Но Андрей не отпускал меня. Белые ключи не отпускали, они принуждали к верности. Верность мертвым - это навечно. Иногда мне начинало казаться, что Белые ключи постепенно забывались, я силилась припомнить, какие у Андрея глаза, лоб какой, улыбка какая... Казалось, он расплывался. Проходило время, и он снова обретал точные черты и жил рядом со мной, вот так же, как другие, которых встречала каждый день. Я поддавалась памяти, как поддаются волне, когда ступают в воду. Я скована прошлым, и его не отогнать от себя, как не отогнать прочь свою тень. Я видела себя в Белых ключах, где осталась сильная частица моего прошлого, как на месте остается валун, который обтекла вода, ушедшая далеко, далеко. Мысль и сердце будут всегда там, как всегда будут в поверженном Берлине, как останутся в Москве, сверкающей победными салютами.

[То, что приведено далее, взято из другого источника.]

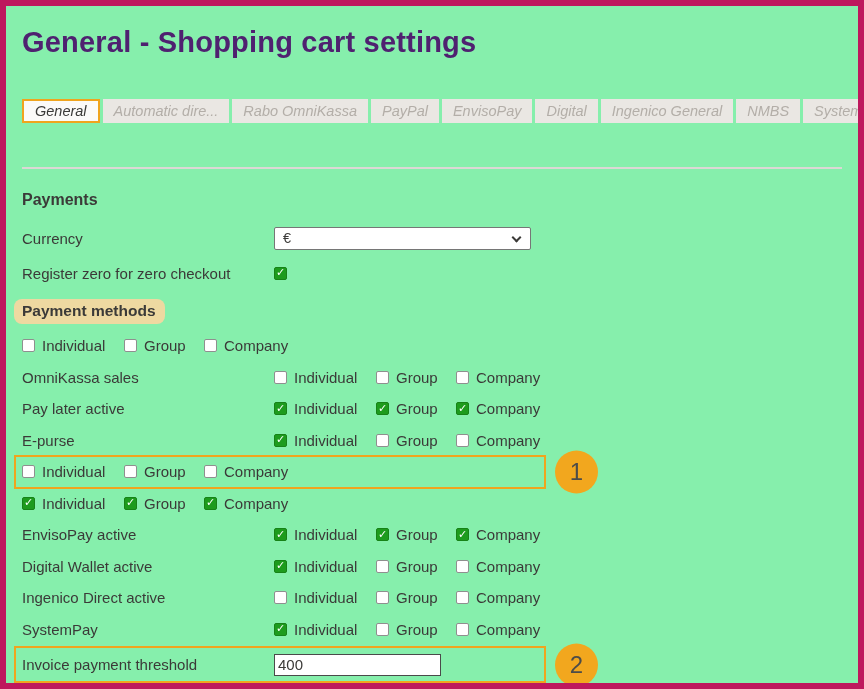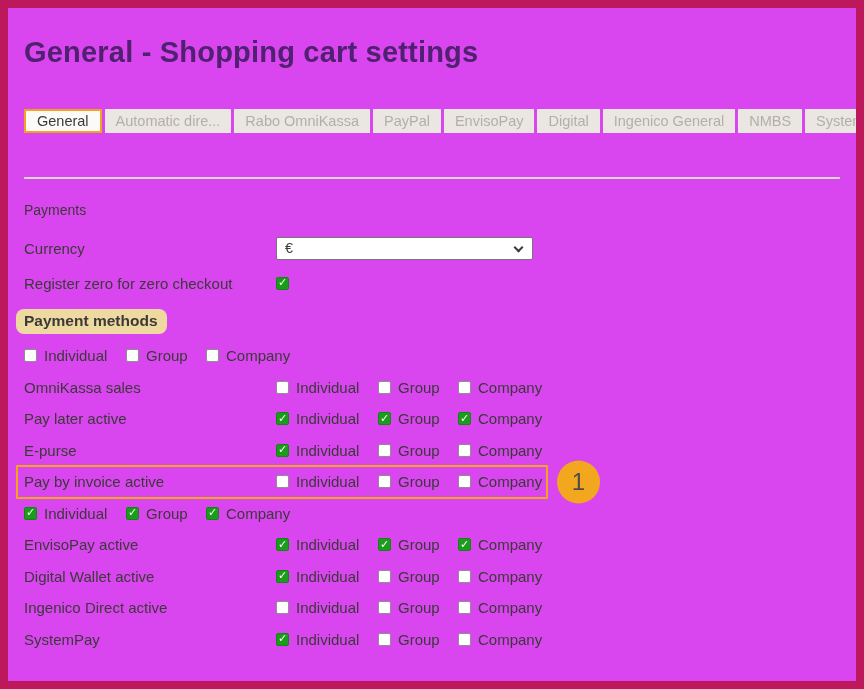"General - Shopping cart settings" .page { background: #d946ef -> #86efac; border: 8px solid #be185d -> 6px solid #be185d; padding: 12px 16px -> 4px 16px }
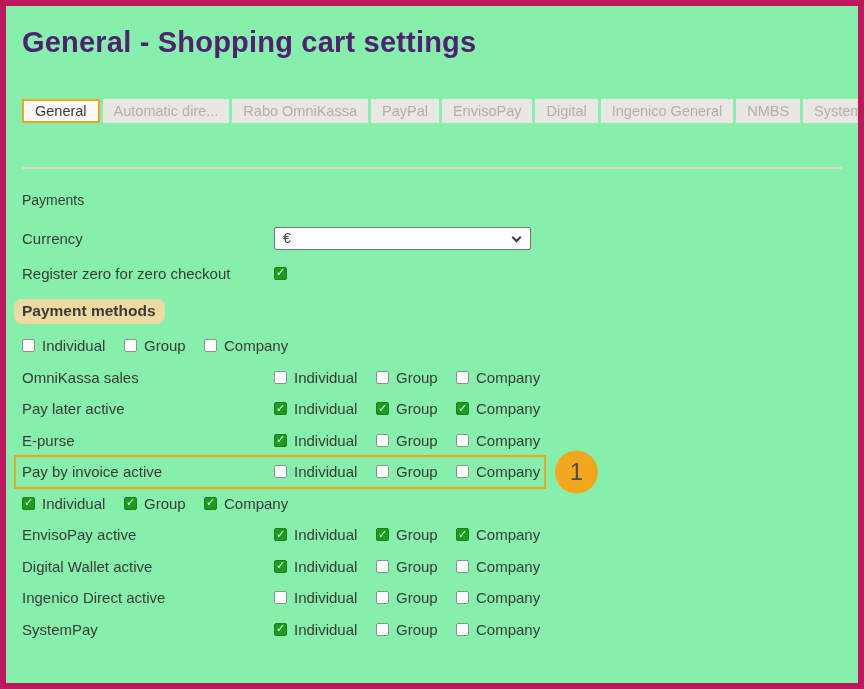"General" .tab-bar { font-style: none -> italic }
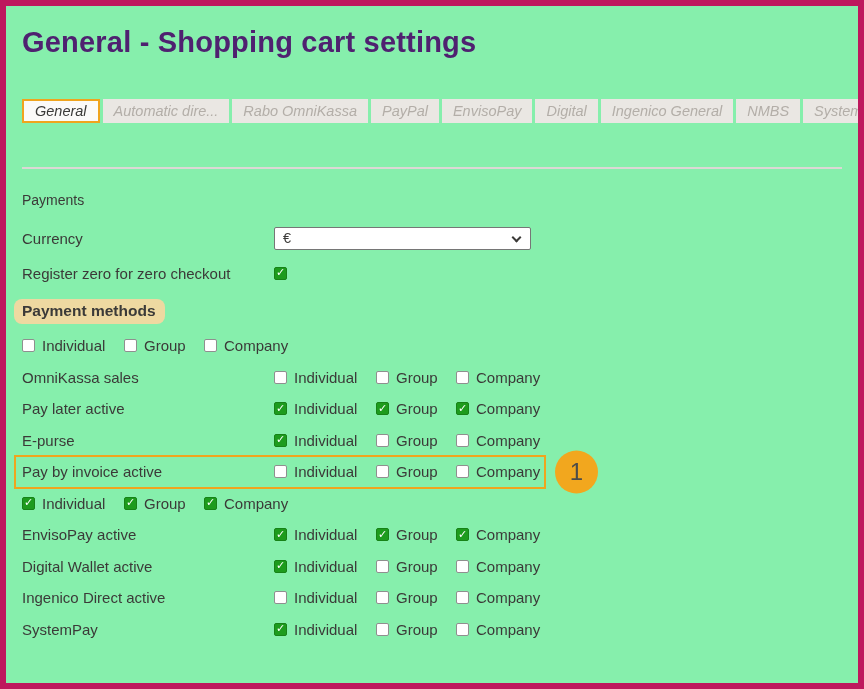"Payments" .section-heading { font-size: 14px -> 16px; font-weight: normal -> bold }
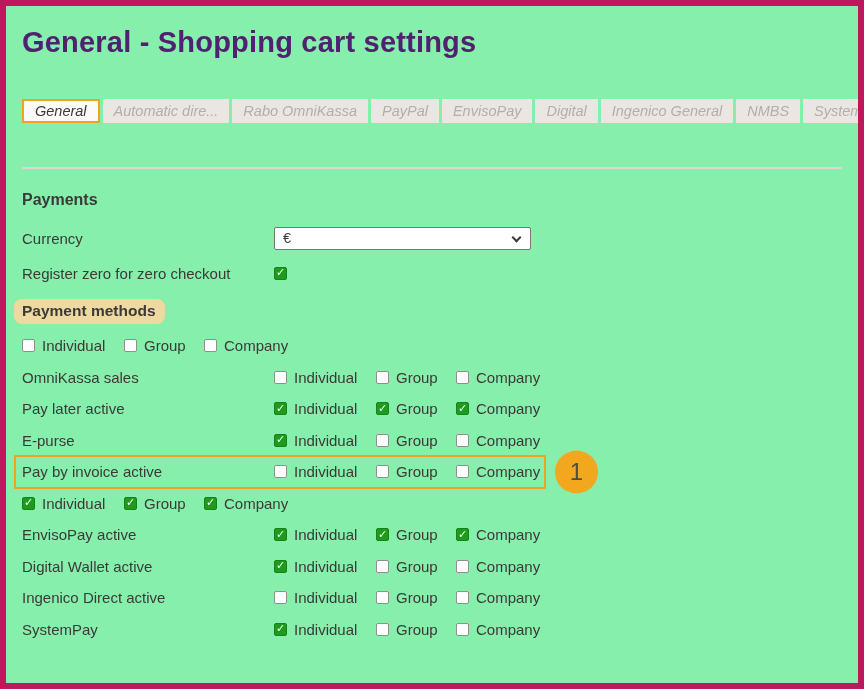"Pay by invoice active" div.row-label { html: <div>Pay by invoice active</div> -> none }
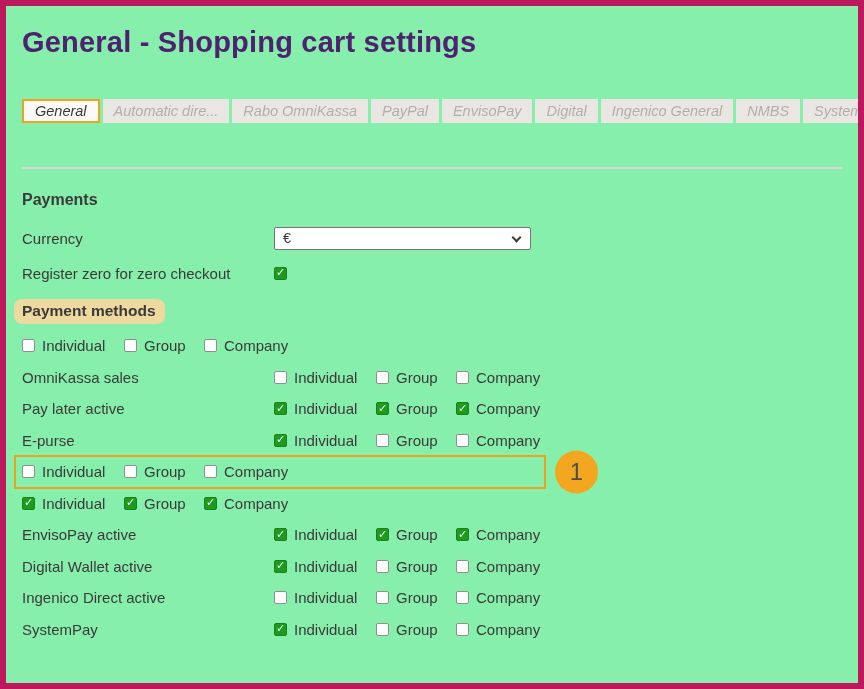"Invoice payment threshold" div.row { html: none -> <div> <span></span> <div>Invoice payment threshold</div> <input> <span>2</span> </div> }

Вспомнилось, я стояла на площади Революции, смотрела на двигавшиеся к Мавзолею Ленина военные ряды. Фронтовики держали в руках опущенные книзу гитлеровские штандарты. Кто-то, стоявший рядом со мной, бросил, возможно подумав о близких, погибших на войне: "Нам, живым, эта победа, мертвым она уже не нужна..." Я ничего не сказала. Но хотелось сказать: им, мертвым, победа нужна, как и нам, живым, - они отдали себя ради победы...
И еще вспомнилось, как спустя год или два после войны подошли ко мне у Манежа четверо в пиджаках, в брюках гольф, с фотоаппаратами, с дорожными сумками через плечо и, улыбаясь, спросили: как пройти в Третьяковскую галерею, спросили по... немецки. Меня охватило какое-то оцепенение: немцы... улыбки... Третьяковская галерея?.. Я не бросилась в сторону, и стрелять в них не хотелось... В первую минуту показалось странным: не стрелять в немцев? Люди, говорившие на этом языке, принесли нам столько страданий! Улыбки их очень, очень опоздали, подумалось мне. Что ж, пусть и запоздалая улыбка, это все-таки лучше, чем пистолет. Я тоже улыбнулась. И это как бы примирило поверженных и победителей. Мир начинался сызнова.